Items from a dataset:
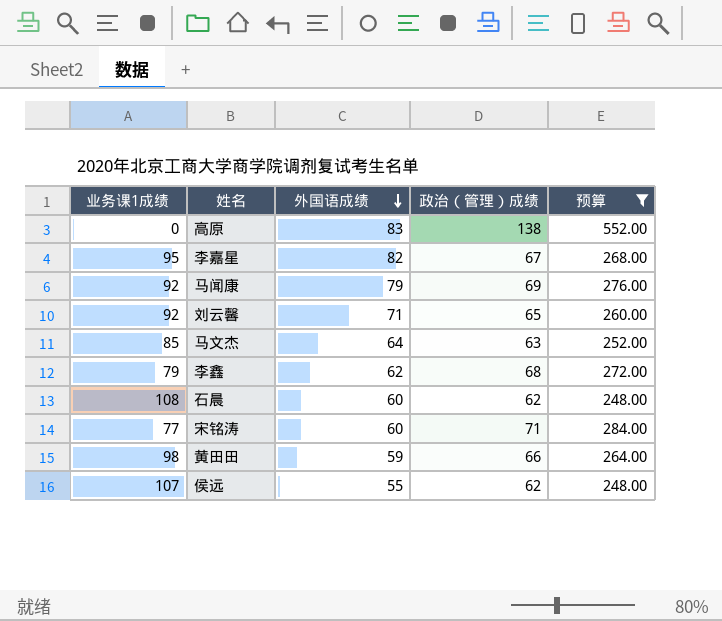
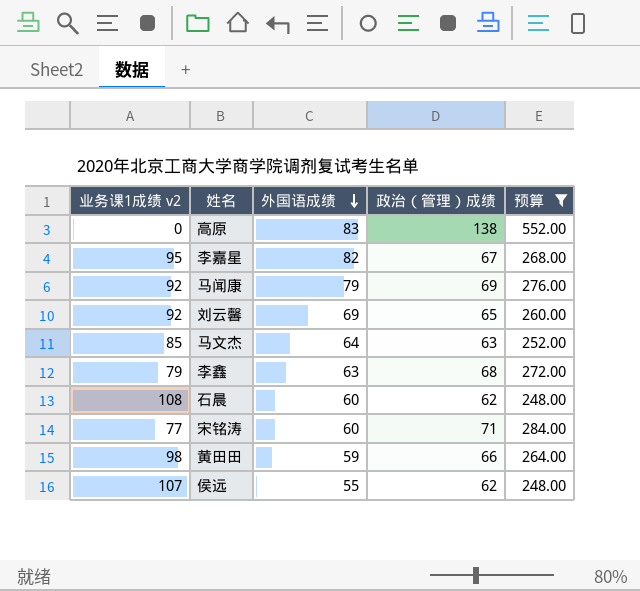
column name: 业务课1成绩 -> 业务课1成绩 v2
刘云馨 | 外国语成绩: 71 -> 69
李鑫 | 外国语成绩: 62 -> 63

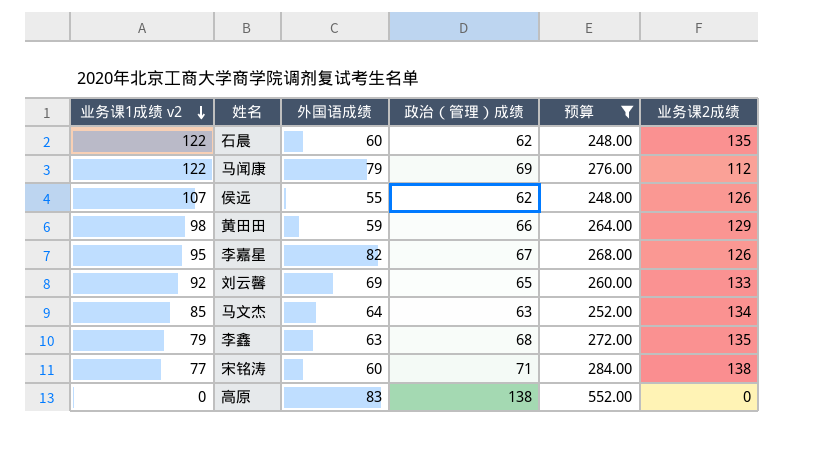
row order: 外国语成绩 descending -> 业务课1成绩 v2 descending
column 业务课2成绩 | position: none -> 6
石晨 | 业务课1成绩 v2: 108 -> 122
马闻康 | 业务课1成绩 v2: 92 -> 122

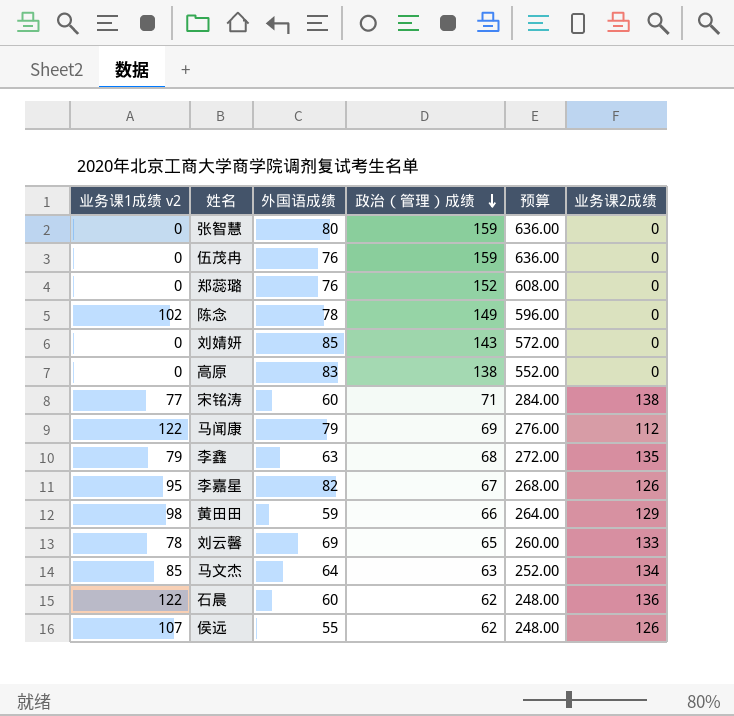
filter: 预算 <= 552.00 -> none
row order: 业务课1成绩 v2 descending -> 政治（管理）成绩 descending
刘云馨 | 业务课1成绩 v2: 92 -> 78
石晨 | 业务课2成绩: 135 -> 136

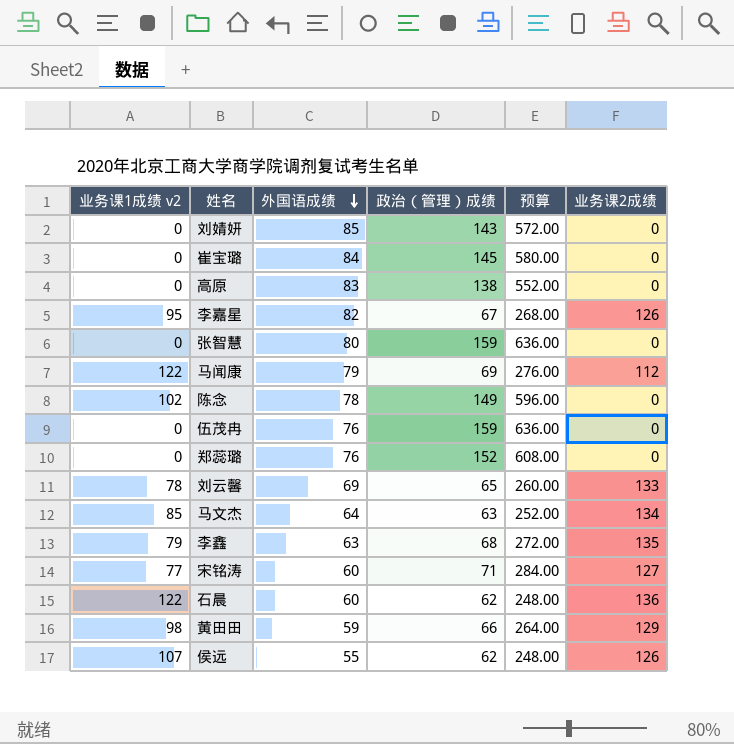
row order: 政治（管理）成绩 descending -> 外国语成绩 descending
row 崔宝璐: none -> 0 | 84 | 145 | 580.00 | 0
宋铭涛 | 业务课2成绩: 138 -> 127

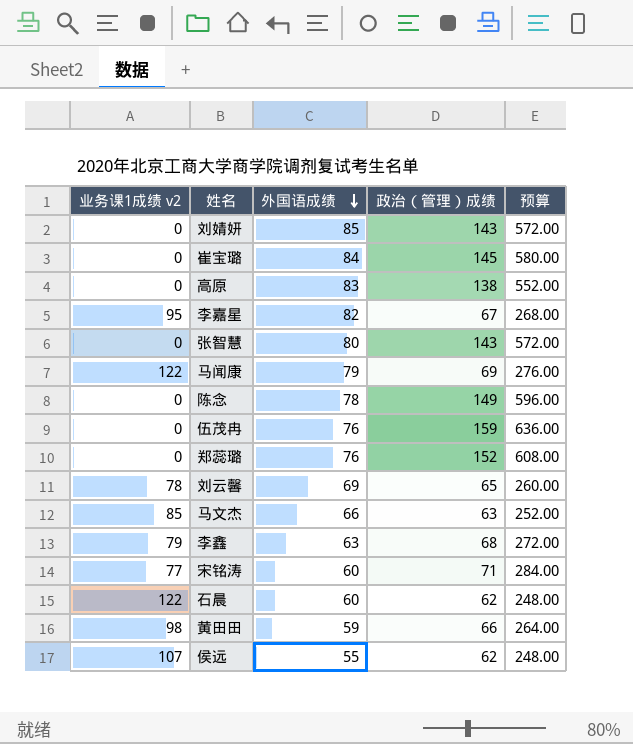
column 业务课2成绩 | position: 6 -> none
张智慧 | 政治（管理）成绩: 159 -> 143
张智慧 | 预算: 636.00 -> 572.00
陈念 | 业务课1成绩 v2: 102 -> 0
马文杰 | 外国语成绩: 64 -> 66

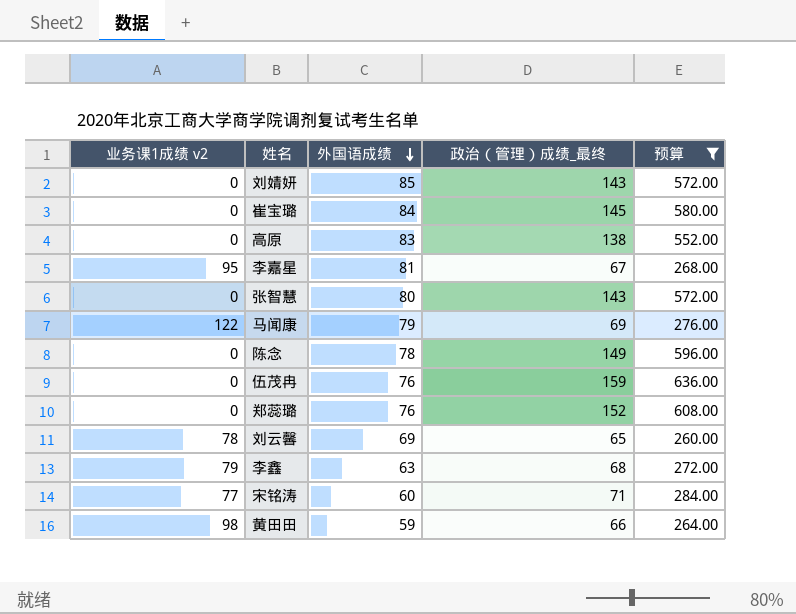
filter: none -> 预算 >= 260.00
column name: 政治（管理）成绩 -> 政治（管理）成绩_最终
李嘉星 | 外国语成绩: 82 -> 81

• **Exercise description**
Of all the entries above, how many lines contain the string "name"? Answer with the number only.

• **Answer for this exercise**
2